» **Problem statement**:
Go through the entries and copy every line that has the string "bottom" in it.

» **Available data**:
⁂

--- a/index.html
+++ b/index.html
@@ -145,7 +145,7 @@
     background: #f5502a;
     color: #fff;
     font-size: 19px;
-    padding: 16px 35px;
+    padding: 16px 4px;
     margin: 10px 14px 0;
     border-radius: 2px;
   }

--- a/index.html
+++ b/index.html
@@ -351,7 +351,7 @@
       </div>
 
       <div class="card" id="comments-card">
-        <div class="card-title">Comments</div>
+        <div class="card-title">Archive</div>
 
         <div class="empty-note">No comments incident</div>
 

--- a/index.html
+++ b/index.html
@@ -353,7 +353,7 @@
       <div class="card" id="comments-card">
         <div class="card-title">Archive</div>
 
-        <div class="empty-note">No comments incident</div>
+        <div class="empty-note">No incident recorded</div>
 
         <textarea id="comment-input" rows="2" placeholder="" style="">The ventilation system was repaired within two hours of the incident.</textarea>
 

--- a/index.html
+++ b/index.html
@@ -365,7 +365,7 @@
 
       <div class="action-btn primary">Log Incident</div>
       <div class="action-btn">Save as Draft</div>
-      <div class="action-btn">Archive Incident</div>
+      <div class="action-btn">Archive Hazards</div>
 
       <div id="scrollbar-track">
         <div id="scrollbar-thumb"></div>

⁂

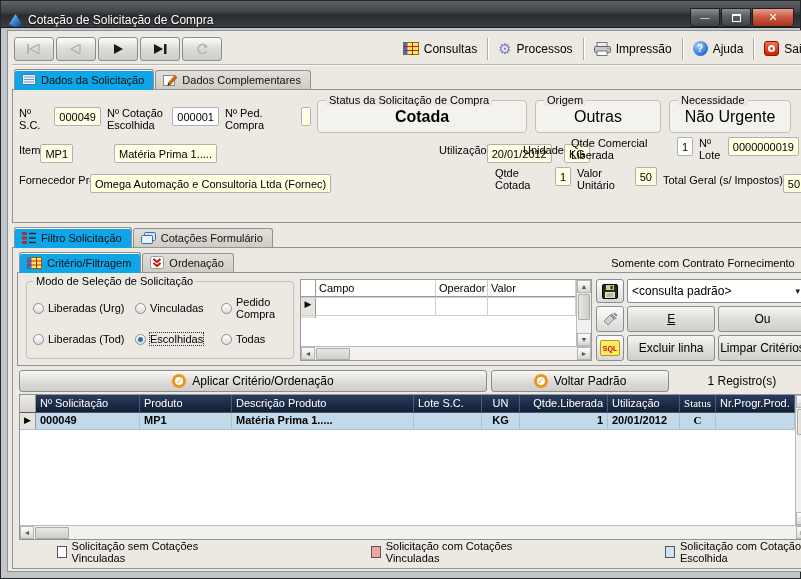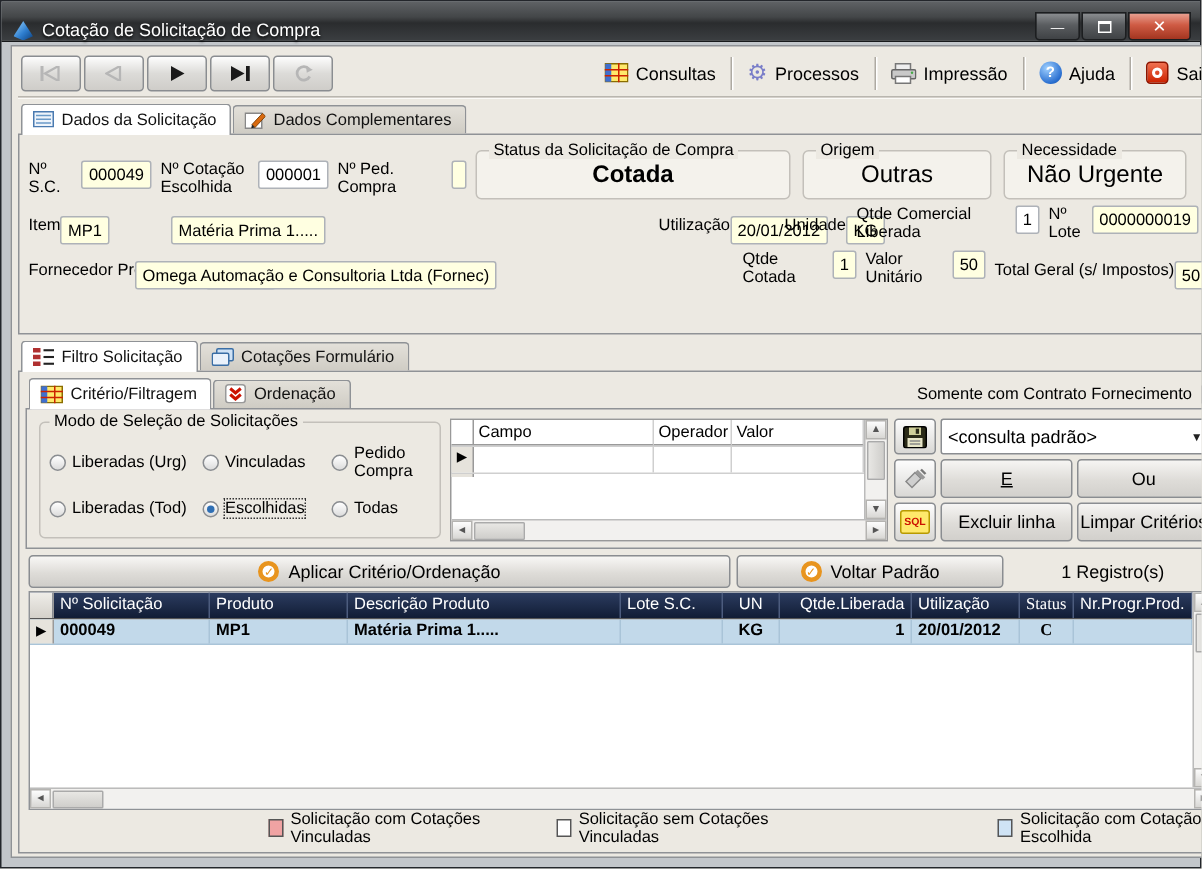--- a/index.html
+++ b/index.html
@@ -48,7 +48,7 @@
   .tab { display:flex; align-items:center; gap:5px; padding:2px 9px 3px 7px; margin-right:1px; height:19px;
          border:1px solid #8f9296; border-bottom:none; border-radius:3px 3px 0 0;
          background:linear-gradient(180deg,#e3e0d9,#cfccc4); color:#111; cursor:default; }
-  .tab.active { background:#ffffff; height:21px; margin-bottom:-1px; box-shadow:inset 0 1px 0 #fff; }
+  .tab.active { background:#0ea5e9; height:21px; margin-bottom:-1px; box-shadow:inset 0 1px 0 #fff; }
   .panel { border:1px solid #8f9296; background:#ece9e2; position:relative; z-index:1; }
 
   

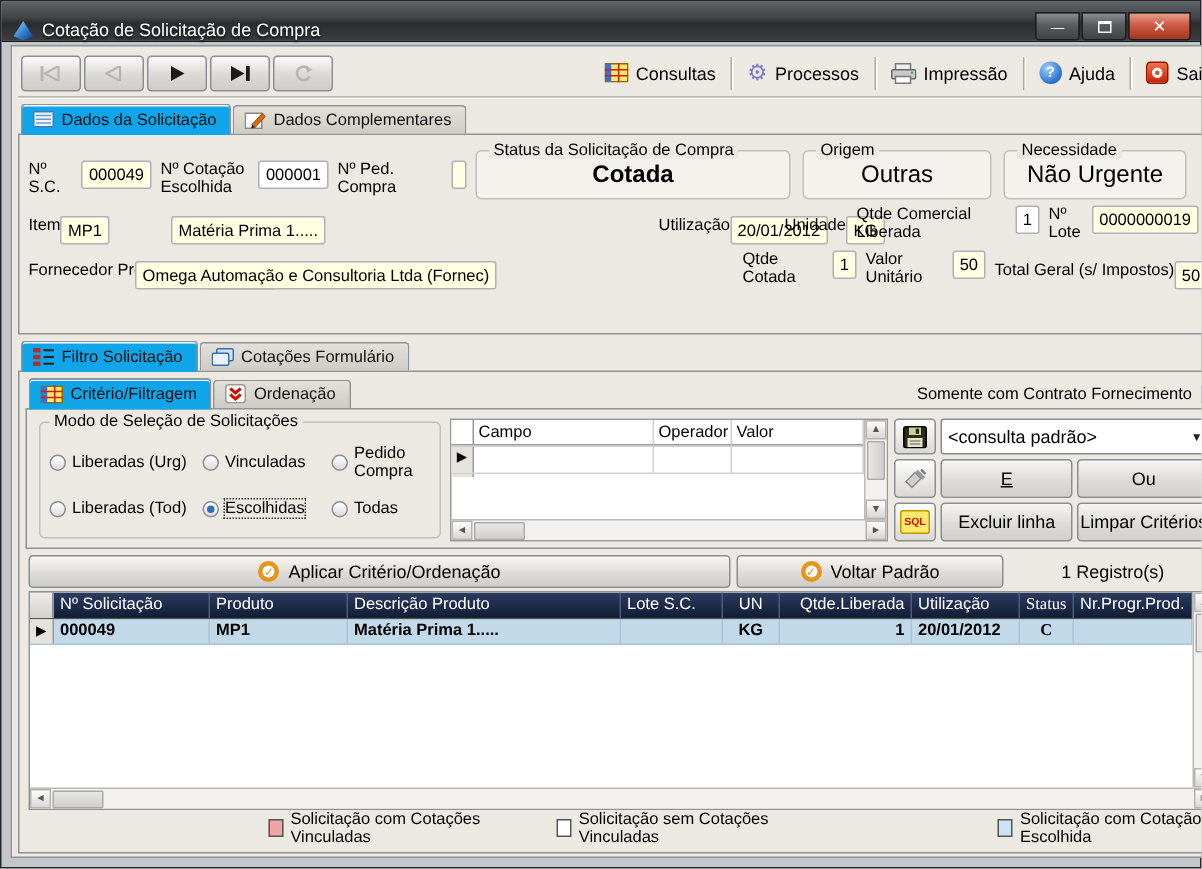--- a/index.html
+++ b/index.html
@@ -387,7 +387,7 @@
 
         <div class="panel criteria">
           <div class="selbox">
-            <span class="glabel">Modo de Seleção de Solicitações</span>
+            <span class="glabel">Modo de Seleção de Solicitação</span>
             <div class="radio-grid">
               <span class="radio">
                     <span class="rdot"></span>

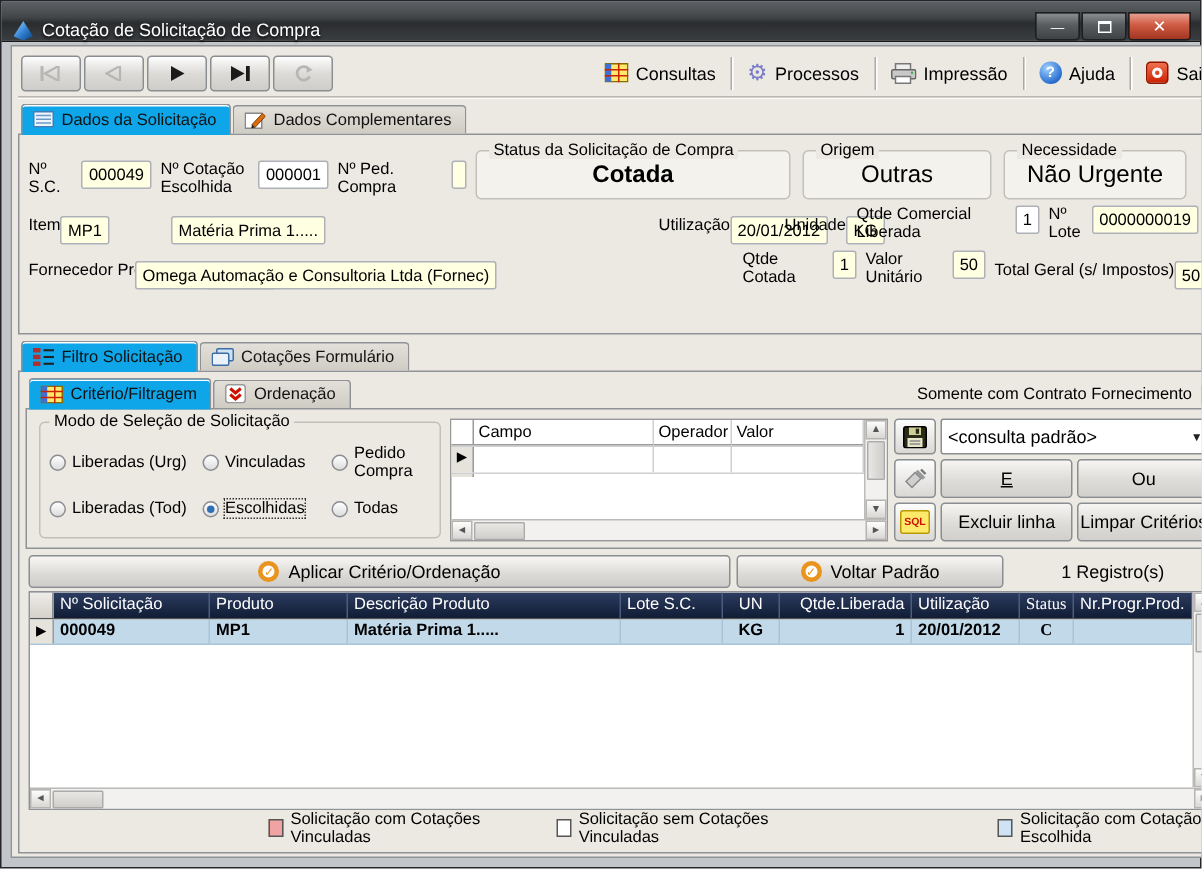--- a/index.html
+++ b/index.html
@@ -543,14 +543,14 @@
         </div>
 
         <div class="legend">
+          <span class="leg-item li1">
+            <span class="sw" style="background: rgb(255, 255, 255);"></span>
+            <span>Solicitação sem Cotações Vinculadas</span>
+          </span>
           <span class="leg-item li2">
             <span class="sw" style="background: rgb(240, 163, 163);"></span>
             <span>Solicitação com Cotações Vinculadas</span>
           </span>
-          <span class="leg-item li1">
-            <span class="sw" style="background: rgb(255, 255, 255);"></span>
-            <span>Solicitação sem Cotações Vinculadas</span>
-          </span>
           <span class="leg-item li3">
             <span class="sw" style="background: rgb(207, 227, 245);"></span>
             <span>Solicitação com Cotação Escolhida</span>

⁂

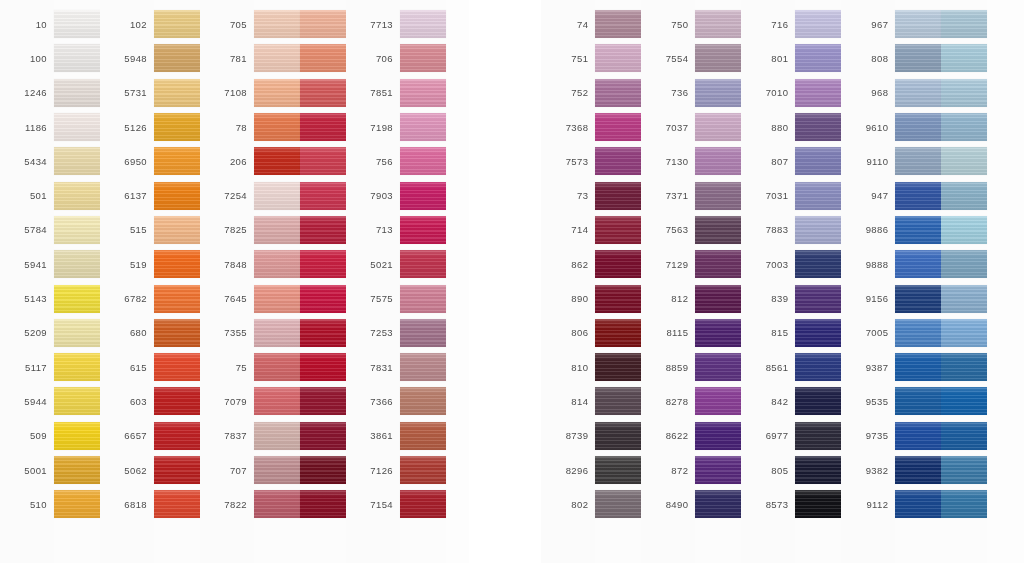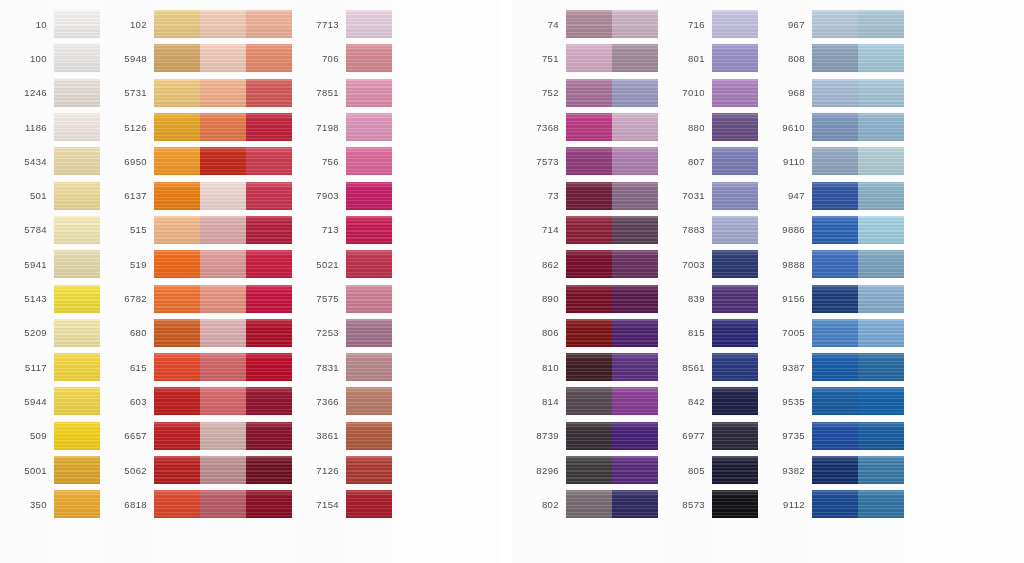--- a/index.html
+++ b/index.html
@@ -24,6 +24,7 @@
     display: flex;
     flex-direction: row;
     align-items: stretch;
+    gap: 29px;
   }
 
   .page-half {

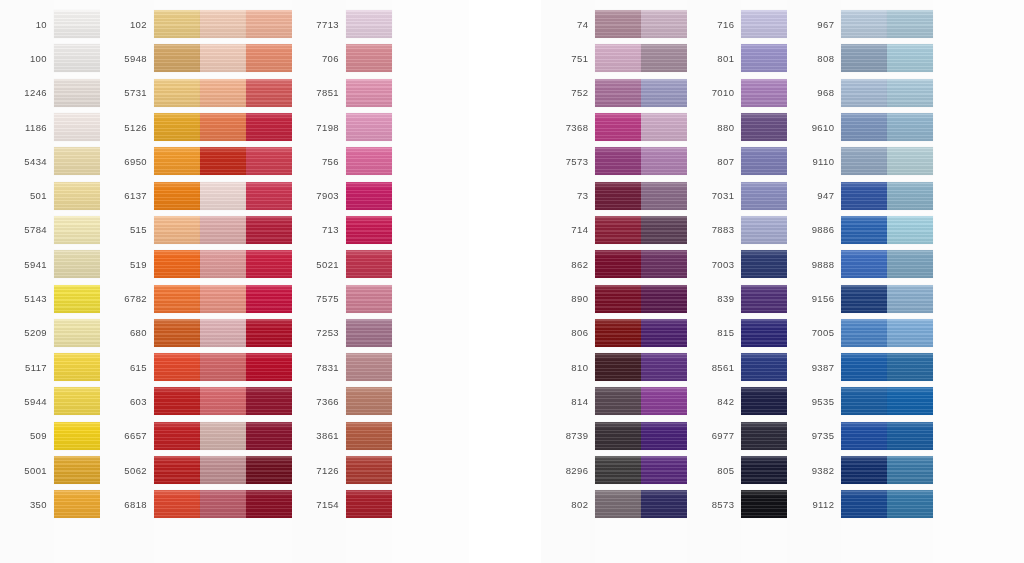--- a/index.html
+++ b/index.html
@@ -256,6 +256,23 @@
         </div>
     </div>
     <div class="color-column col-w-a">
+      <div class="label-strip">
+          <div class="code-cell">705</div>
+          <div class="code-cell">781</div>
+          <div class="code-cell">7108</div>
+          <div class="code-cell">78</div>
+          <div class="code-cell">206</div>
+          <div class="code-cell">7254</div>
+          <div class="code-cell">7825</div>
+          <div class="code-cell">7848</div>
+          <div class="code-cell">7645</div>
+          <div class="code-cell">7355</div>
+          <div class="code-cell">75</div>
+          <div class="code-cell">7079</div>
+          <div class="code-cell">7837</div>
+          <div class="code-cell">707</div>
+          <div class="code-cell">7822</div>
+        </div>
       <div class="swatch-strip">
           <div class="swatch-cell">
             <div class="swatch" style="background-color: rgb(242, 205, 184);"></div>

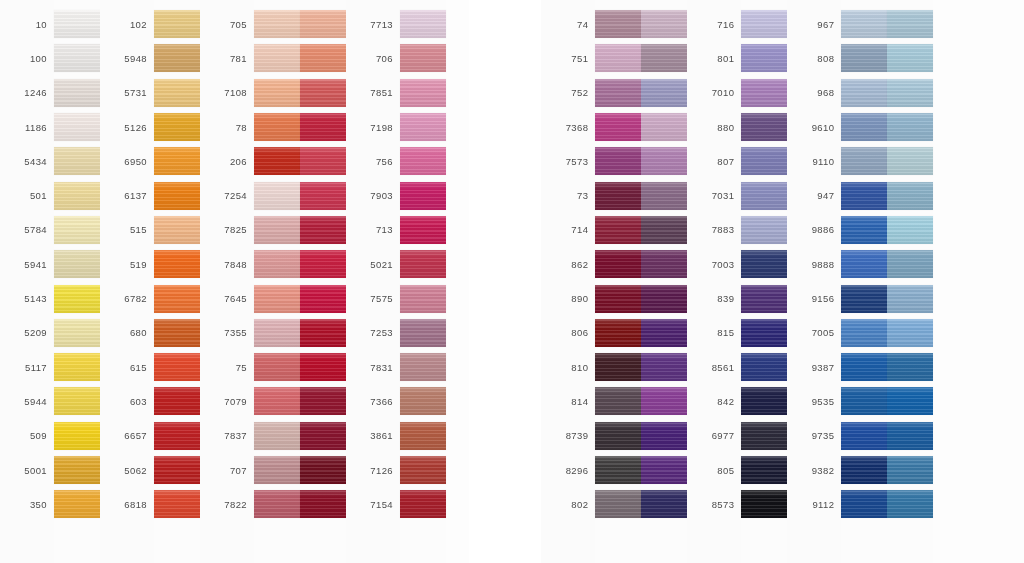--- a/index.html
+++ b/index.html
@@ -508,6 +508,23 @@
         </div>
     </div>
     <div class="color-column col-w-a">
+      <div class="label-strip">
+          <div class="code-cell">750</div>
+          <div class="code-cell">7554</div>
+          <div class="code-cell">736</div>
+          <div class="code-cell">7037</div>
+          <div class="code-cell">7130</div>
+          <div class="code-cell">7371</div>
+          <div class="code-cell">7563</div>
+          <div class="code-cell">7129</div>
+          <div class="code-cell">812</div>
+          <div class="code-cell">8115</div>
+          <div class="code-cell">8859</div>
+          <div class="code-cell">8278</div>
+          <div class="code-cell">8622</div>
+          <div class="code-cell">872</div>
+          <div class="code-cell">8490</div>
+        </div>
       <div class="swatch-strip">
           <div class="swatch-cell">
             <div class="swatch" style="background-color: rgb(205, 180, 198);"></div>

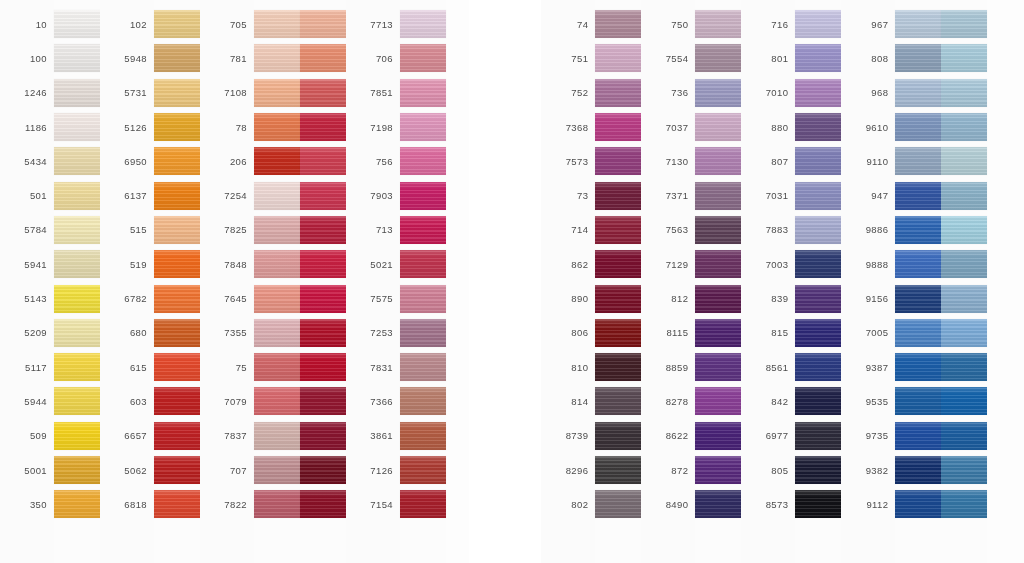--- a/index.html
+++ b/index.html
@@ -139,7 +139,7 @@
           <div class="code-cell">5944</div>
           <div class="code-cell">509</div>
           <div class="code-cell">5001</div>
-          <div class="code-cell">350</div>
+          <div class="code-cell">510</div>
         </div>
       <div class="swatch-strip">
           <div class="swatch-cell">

⁂

» **Response below**:
          border:1px solid #8f9296; border-bottom:none; border-radius:3px 3px 0 0;
-  .tab.active { background:#ffffff; height:21px; margin-bottom:-1px; box-shadow:inset 0 1px 0 #fff; }
+  .tab.active { background:#0ea5e9; height:21px; margin-bottom:-1px; box-shadow:inset 0 1px 0 #fff; }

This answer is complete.